## Material supplied
>>>>>
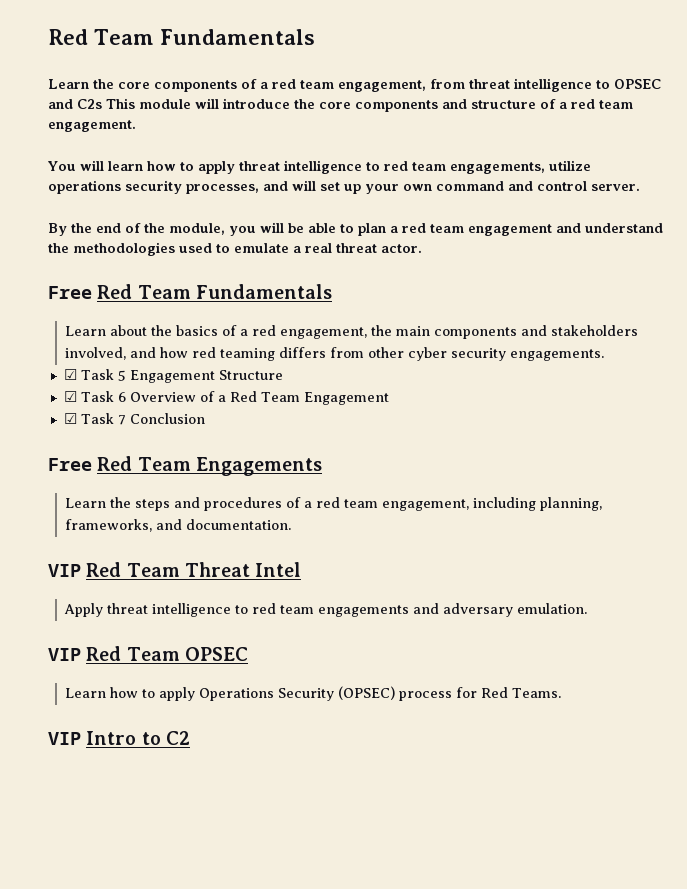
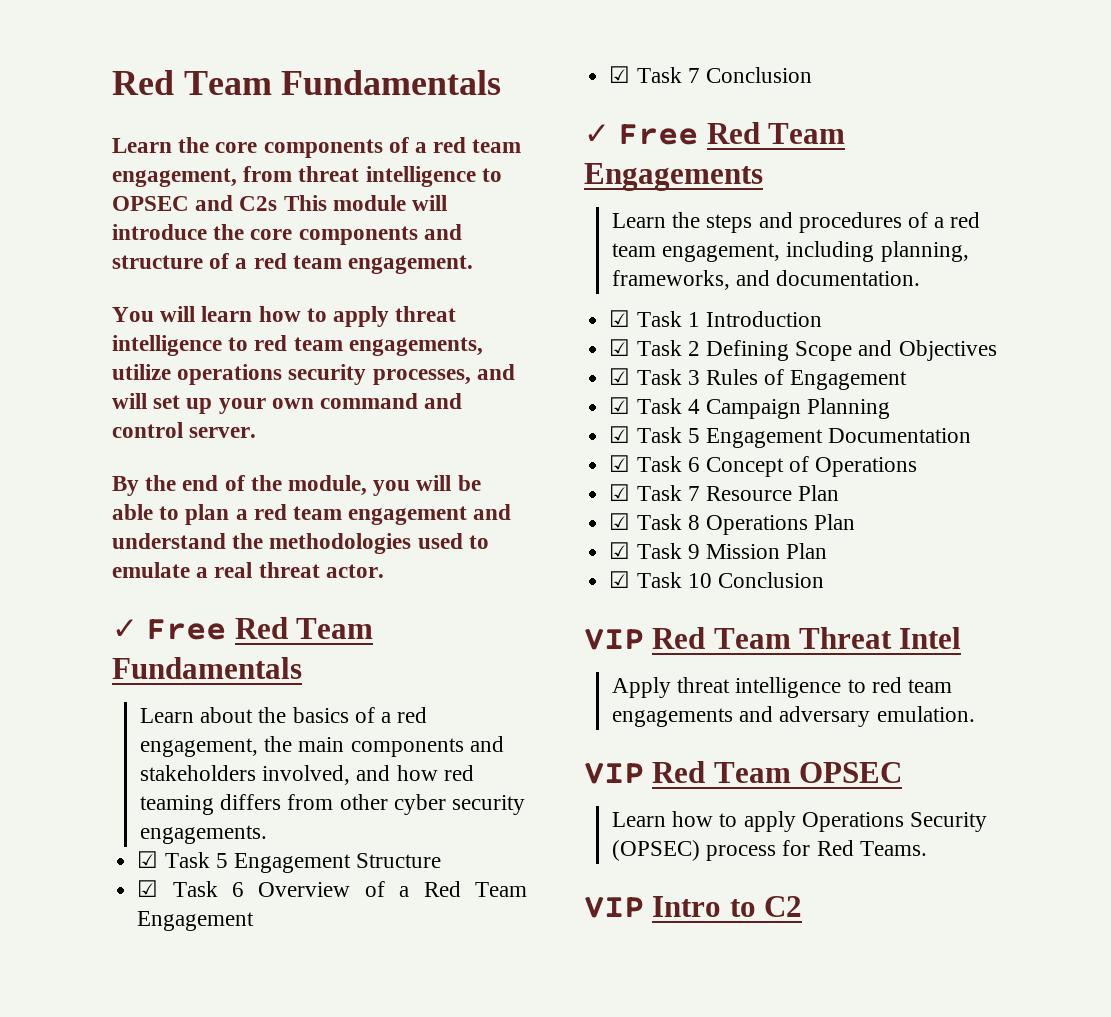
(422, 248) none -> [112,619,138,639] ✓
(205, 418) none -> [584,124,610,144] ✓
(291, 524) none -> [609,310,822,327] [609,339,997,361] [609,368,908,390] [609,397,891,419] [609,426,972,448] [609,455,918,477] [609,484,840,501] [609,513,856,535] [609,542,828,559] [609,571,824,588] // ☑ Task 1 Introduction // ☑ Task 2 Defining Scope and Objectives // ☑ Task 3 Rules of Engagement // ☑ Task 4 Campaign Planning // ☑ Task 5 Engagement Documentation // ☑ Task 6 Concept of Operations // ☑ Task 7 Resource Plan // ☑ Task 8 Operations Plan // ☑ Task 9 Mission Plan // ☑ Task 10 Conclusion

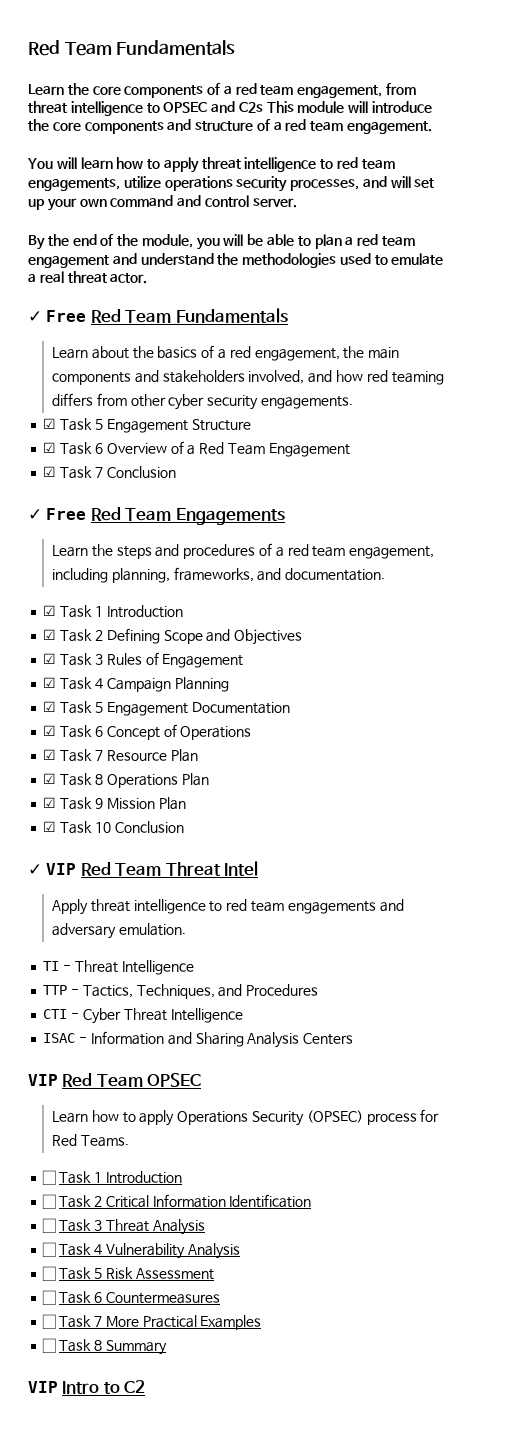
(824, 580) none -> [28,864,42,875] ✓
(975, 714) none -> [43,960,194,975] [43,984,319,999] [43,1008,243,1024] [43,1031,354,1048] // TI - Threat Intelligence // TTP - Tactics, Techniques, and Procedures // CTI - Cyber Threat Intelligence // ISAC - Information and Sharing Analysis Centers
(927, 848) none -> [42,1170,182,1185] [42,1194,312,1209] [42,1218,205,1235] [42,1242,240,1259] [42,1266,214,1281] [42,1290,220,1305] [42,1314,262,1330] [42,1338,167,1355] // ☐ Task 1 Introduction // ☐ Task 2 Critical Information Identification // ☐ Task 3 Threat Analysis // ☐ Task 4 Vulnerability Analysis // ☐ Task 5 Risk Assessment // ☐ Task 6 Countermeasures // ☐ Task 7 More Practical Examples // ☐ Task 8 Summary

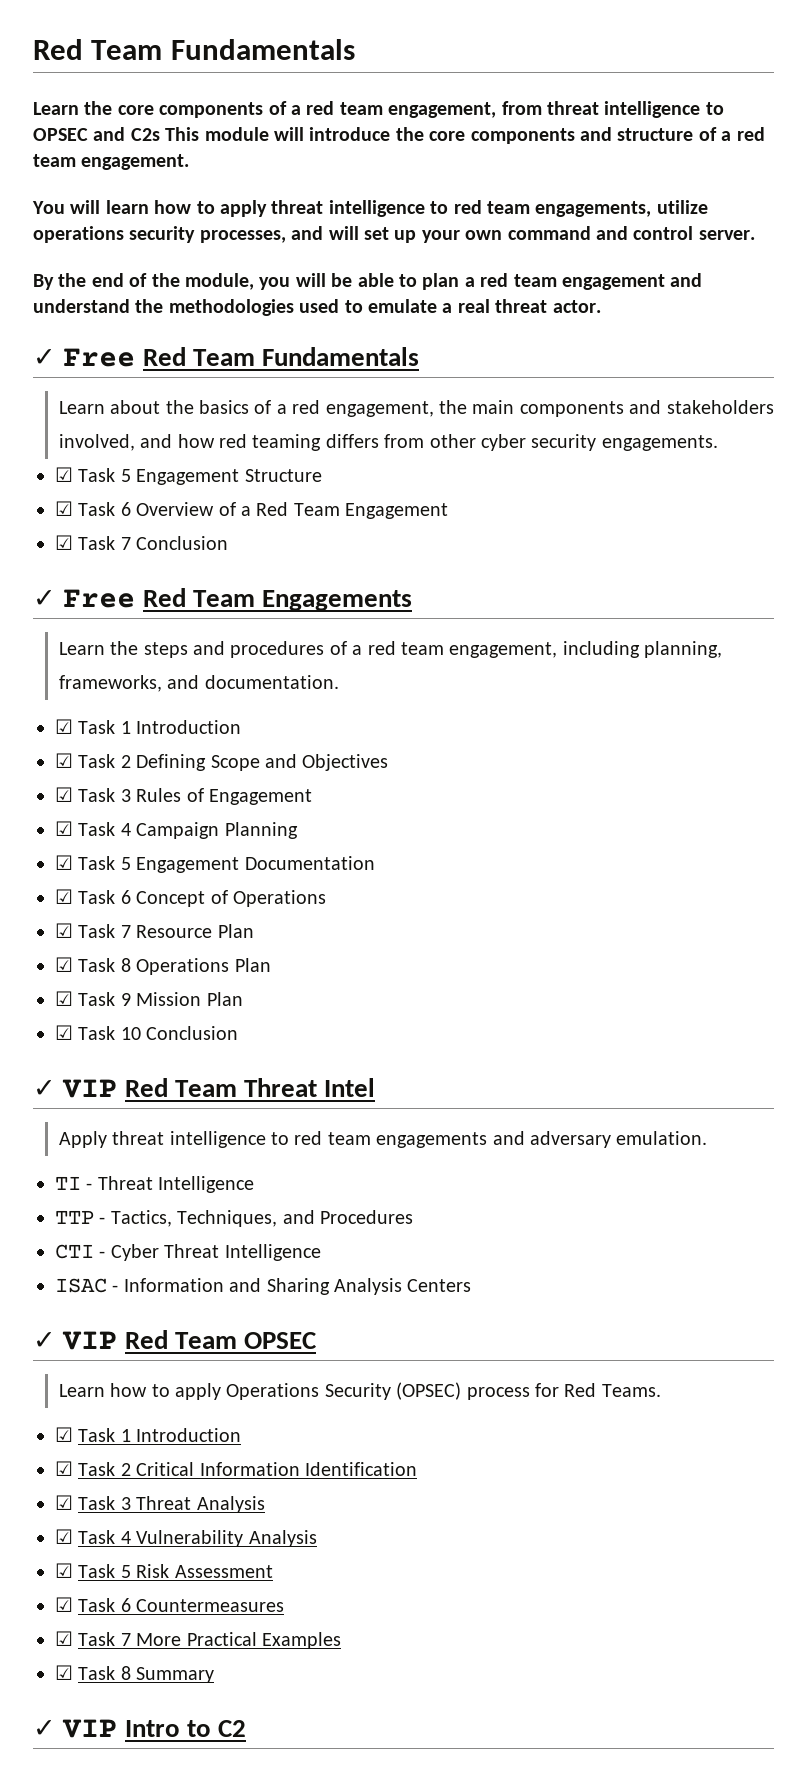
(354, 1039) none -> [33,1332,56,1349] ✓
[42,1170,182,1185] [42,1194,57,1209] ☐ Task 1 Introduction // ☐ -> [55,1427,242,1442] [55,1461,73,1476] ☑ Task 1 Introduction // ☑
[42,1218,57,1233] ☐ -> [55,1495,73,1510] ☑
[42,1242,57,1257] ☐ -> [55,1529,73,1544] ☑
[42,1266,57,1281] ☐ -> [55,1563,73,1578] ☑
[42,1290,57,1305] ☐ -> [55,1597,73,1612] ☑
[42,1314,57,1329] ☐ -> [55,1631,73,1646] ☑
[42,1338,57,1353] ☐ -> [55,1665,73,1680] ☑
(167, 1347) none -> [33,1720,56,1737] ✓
<<<<<
>>>>>
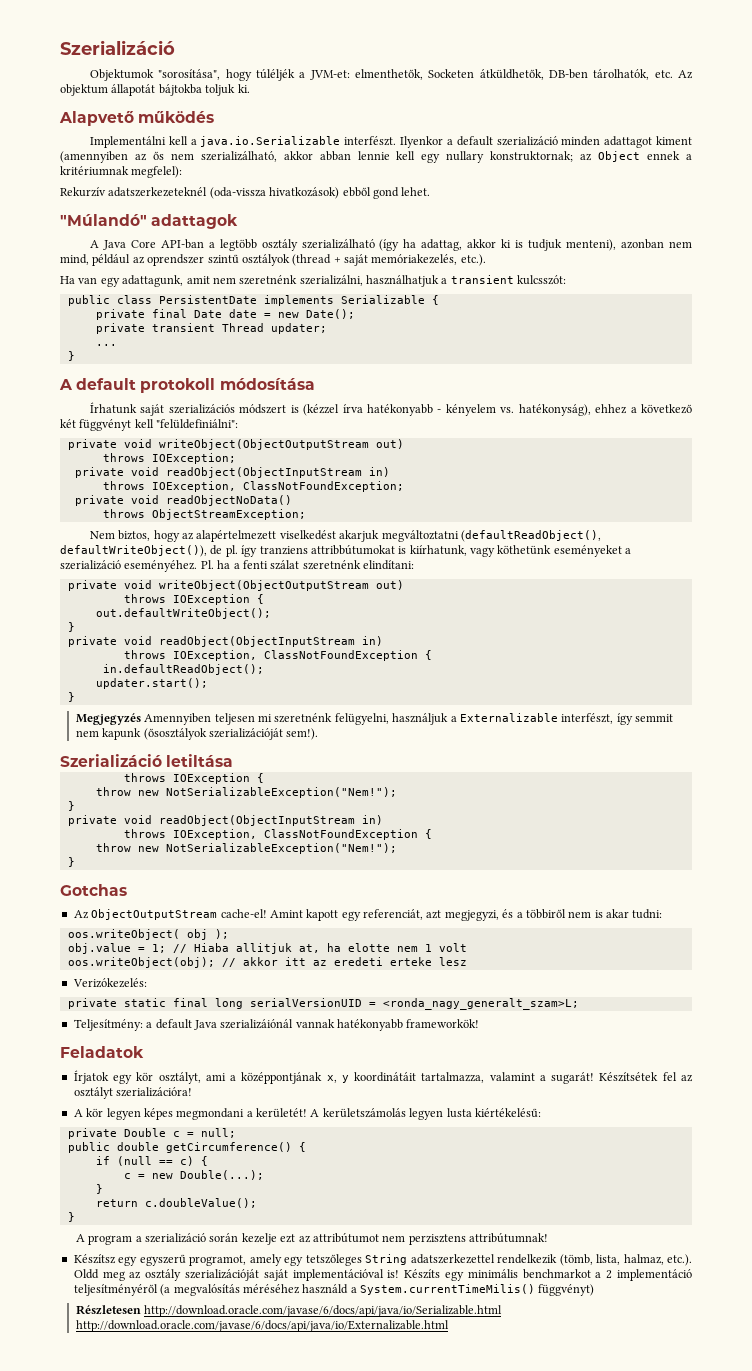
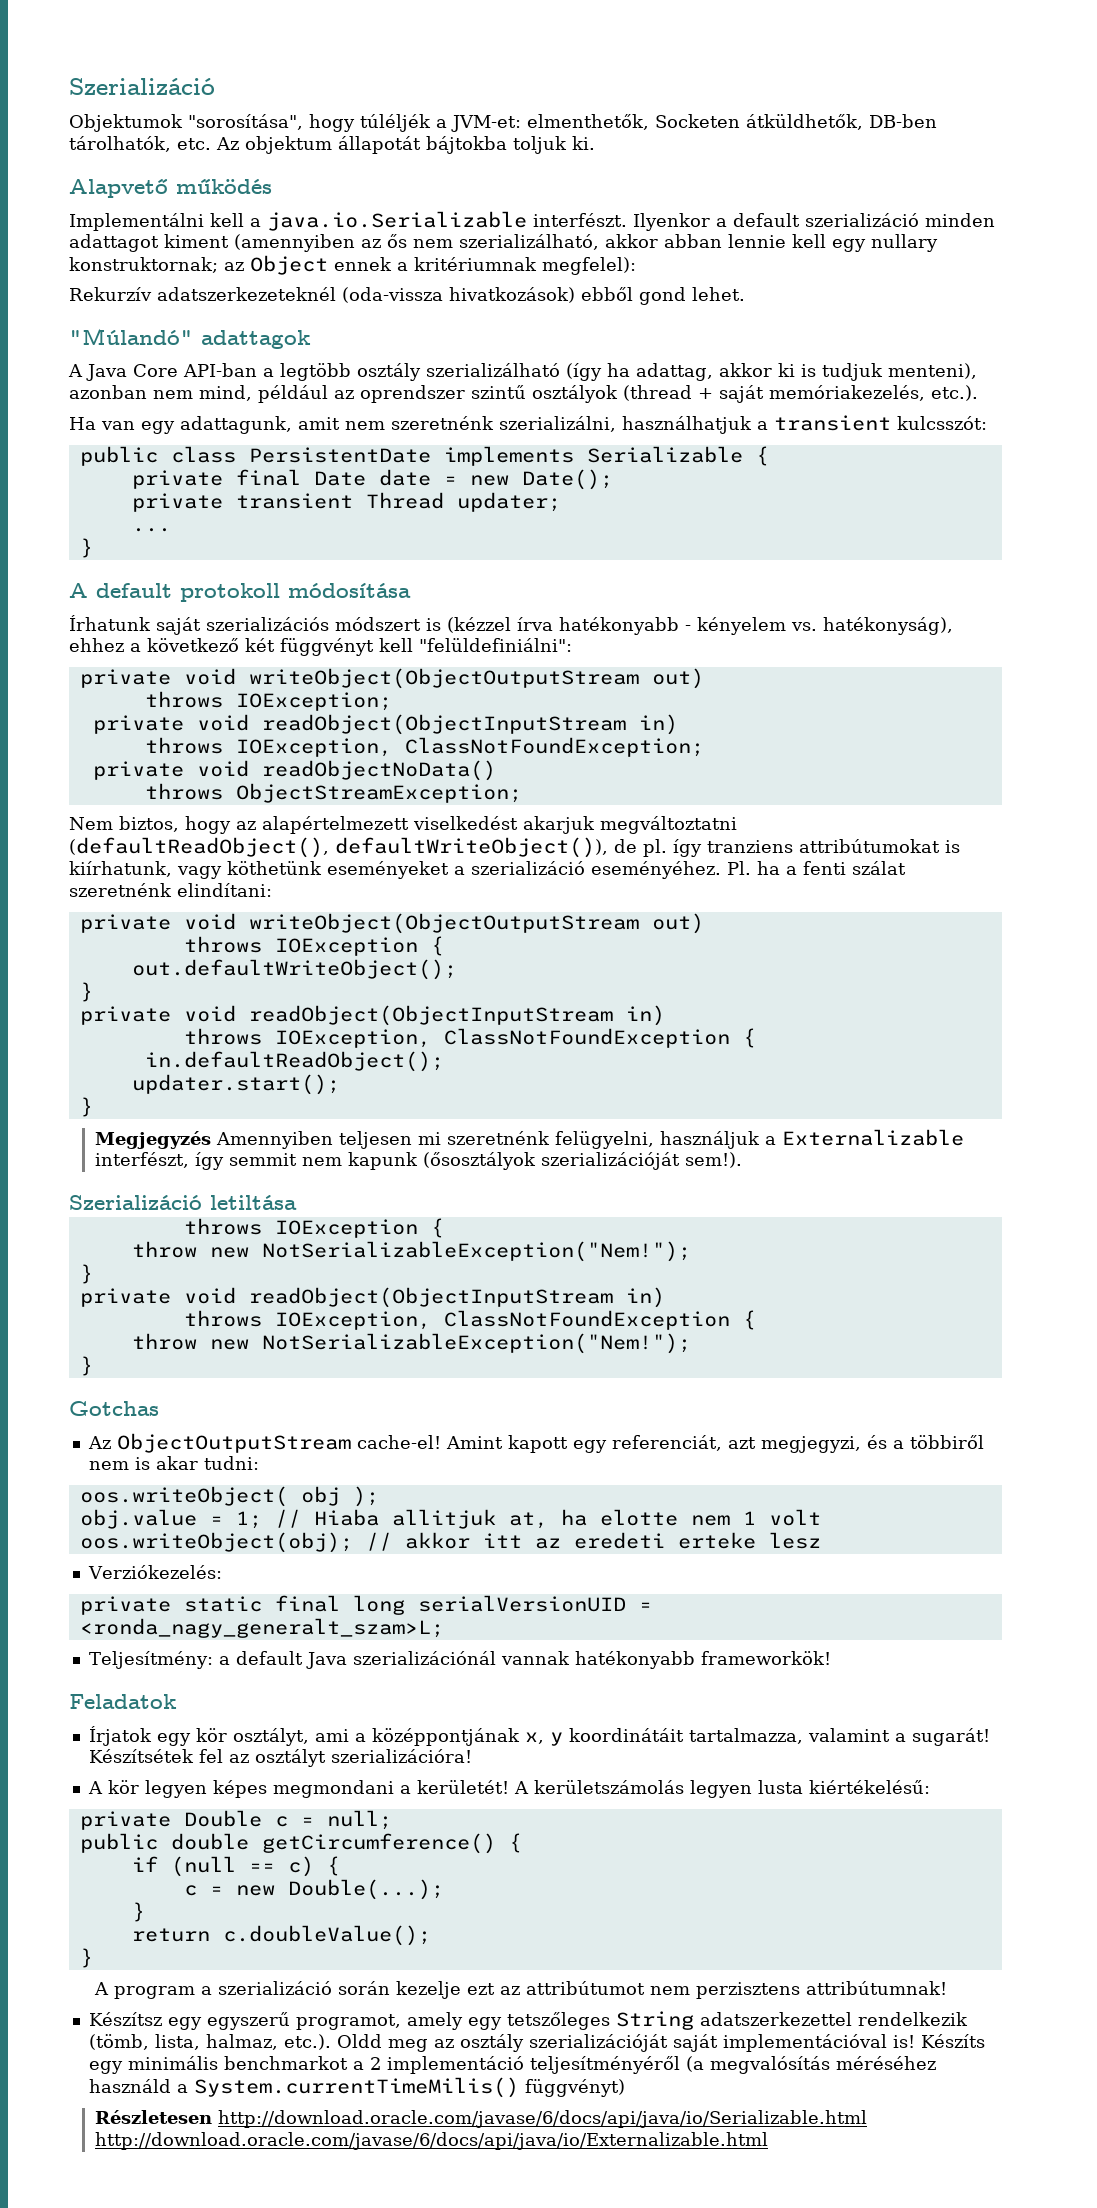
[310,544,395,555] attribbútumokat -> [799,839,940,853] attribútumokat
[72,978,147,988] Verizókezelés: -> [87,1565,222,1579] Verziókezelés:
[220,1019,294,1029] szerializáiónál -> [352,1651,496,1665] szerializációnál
<<<<<
>>>>>
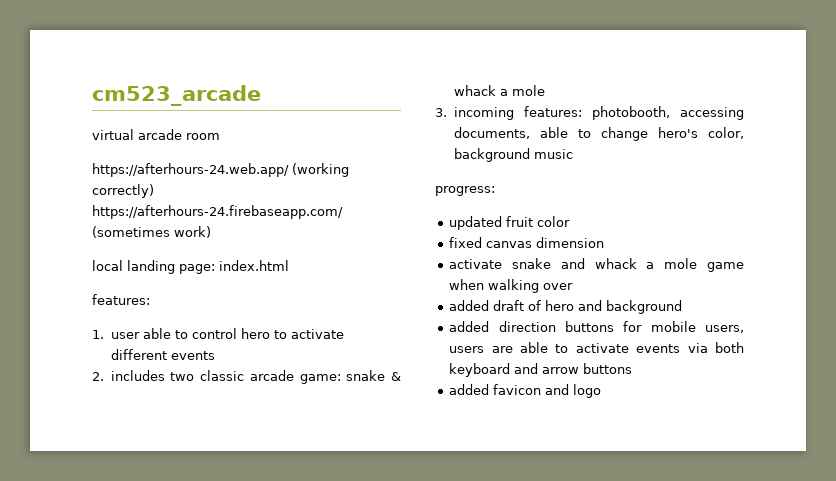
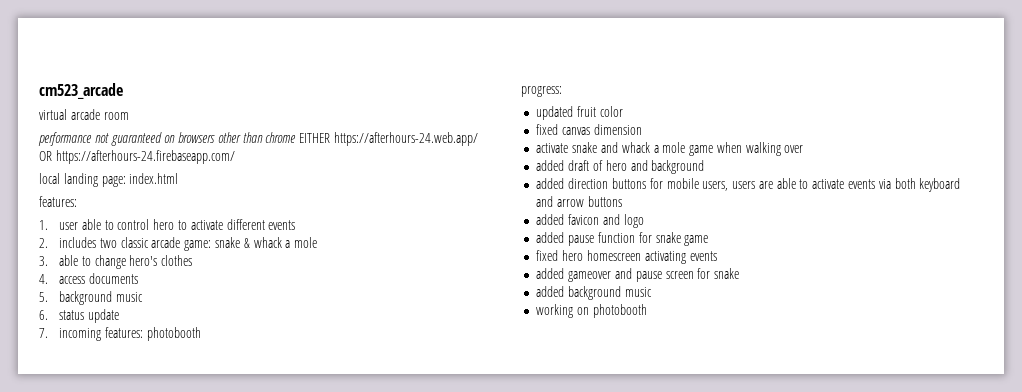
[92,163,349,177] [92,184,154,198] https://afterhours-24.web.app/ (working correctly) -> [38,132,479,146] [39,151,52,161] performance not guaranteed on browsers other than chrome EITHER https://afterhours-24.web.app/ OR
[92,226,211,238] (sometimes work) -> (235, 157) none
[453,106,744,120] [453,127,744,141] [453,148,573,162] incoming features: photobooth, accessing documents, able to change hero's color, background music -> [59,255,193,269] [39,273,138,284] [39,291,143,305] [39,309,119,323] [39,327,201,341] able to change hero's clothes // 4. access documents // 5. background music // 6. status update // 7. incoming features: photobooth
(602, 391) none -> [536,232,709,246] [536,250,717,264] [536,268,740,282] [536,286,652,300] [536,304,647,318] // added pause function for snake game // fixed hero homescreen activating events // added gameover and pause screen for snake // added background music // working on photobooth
<<<<<
## Task brief
Working from the material above, retype exactly the lines from the one with "[42,1218,57,1233] ☐ -> [55,1495,73,1510] ☑" through the one with "(167, 1347) none -> [33,1720,56,1737] ✓", both included, and only those lines.

## Exercise solution
[42,1218,57,1233] ☐ -> [55,1495,73,1510] ☑
[42,1242,57,1257] ☐ -> [55,1529,73,1544] ☑
[42,1266,57,1281] ☐ -> [55,1563,73,1578] ☑
[42,1290,57,1305] ☐ -> [55,1597,73,1612] ☑
[42,1314,57,1329] ☐ -> [55,1631,73,1646] ☑
[42,1338,57,1353] ☐ -> [55,1665,73,1680] ☑
(167, 1347) none -> [33,1720,56,1737] ✓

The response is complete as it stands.